From the small terrace in Carlton where the fledgling organisation was first housed, Professor Saunders and her colleagues focused their skills on comparative constitutional studies and on the country's constitution. They hosted the secretariat of the Australian Constitutional Convention, developing skills in constitutional making and constitutional change. They also provided research services to the Constitutional Centenary Foundation which was set up in 1991 with the primary goal of bringing the constitution into the public consciousness in the lead up to its centenary in 2001. Chaired by Sir Ninian Stephen with Professor Saunders as deputy chair, the foundation established networks of constitutional conventions in schools and local government areas.

"We worked on the general idea that you need to give people a proper insight into what is involved in their constitution, and that you need to do this in words that are not too highfalutin and in a way that they can trust," she explains.

CCCS is now based in the Law School building under the directorship of Professor Adrienne Stone. It continues to lead the area of comparative constitutional studies in Australia and the region through activities such as research, teaching, consultancies, research collaboration and a resource centre. Professor Saunders points to the strong cohort of public law scholars with comparative expertise as a major achievement.

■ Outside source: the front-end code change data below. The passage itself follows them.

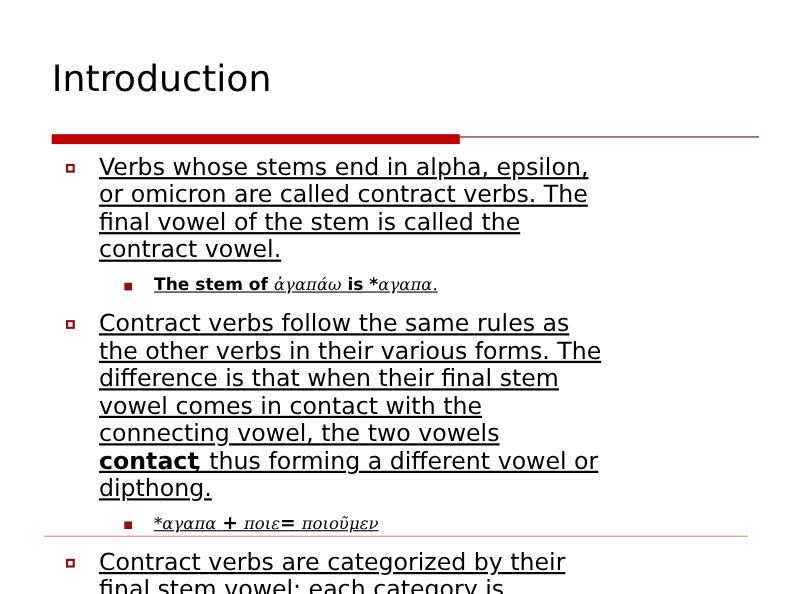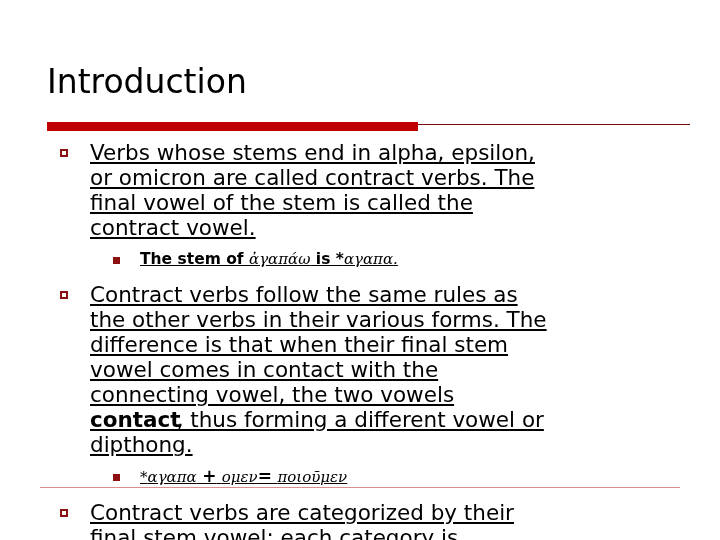--- a/index.html
+++ b/index.html
@@ -23,7 +23,7 @@
   #title-area {
     position: absolute;
     left: 47px;
-    top: 62px;
+    top: 52px;
     width: 640px;
   }
   #page-title {

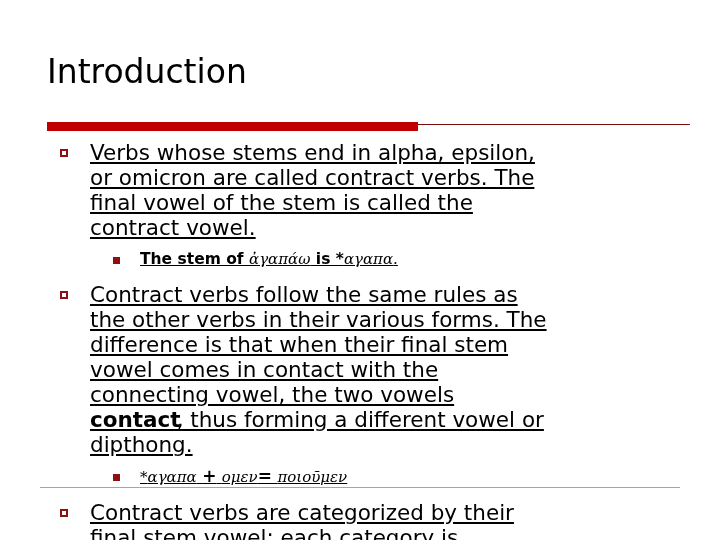--- a/index.html
+++ b/index.html
@@ -175,7 +175,7 @@
 
     <div class="lvl2">
       <span class="marker"></span>
-      <div class="text"><span class="greek">*</span><span class="greek">αγαπα</span>&nbsp;<span class="plusminus">+</span>&nbsp;<span class="greek">ομεν</span><span class="plusminus">=</span>&nbsp;<span class="greek">ποιοῦμεν</span></div>
+      <div class="text"><span class="greek">*</span><span class="greek">αγαπα</span>&nbsp;<span class="plusminus">+</span>&nbsp;<span class="greek">ποιε</span><span class="plusminus">=</span>&nbsp;<span class="greek">ποιοῦμεν</span></div>
     </div>
 
     <div class="gap-md"></div>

"The level of public law expertise at Melbourne is extraordinary … I think the spinoff over time has been to continue to consolidate the strength and the quality of public law, including comparative public law, at the Law   School."

"We have a very innovative suite of public law subjects in the Juris Doctor program. We have a specialisation  in government law in the Melbourne Law Masters.

We've attracted some of the best scholars in the field and visitors from all parts of the world. And we have an amazing group of PhD students who are working on public law topics ranging from human rights in Ethiopia to the proposal for indigenous constitutional recognition."

Professor  Saunders'  colleagues,  including  Professor Michael Crommelin AO who joined Melbourne Law School on the same day in 1975, enthuse about her ability to inspire students. "She's an outstanding teacher. I meet past students all the time who not only remember her but go out of their way to say what an impact she had on their careers – and on their whole attitude to the law," says Professor Crommelin.

Professor Adrienne Stone describes her as serious about mentoring younger scholars in the field. "I think she has been not only a role model for students, but a role model for a generation of public lawyers … there are scores of public lawyers who owe their inspiration to enter the field to her."

"She's visionary, she's inspirational, and she's generous. And she has a formidable intellect."

All these qualities were celebrated by family and friends on the evening in July when Professor Saunders was presented with the Légion d'honneur by the French Ambassador to Australia. With characteristic modesty, her thoughts were with the conferring nation as she accepted the tribute.

"My immersion in French legal culture and interaction with French legal colleagues gave me insights into comparative and constitutional law that I would never otherwise have acquired. This has shaped much of my work, even on Australian constitutional law, for the last decade and more."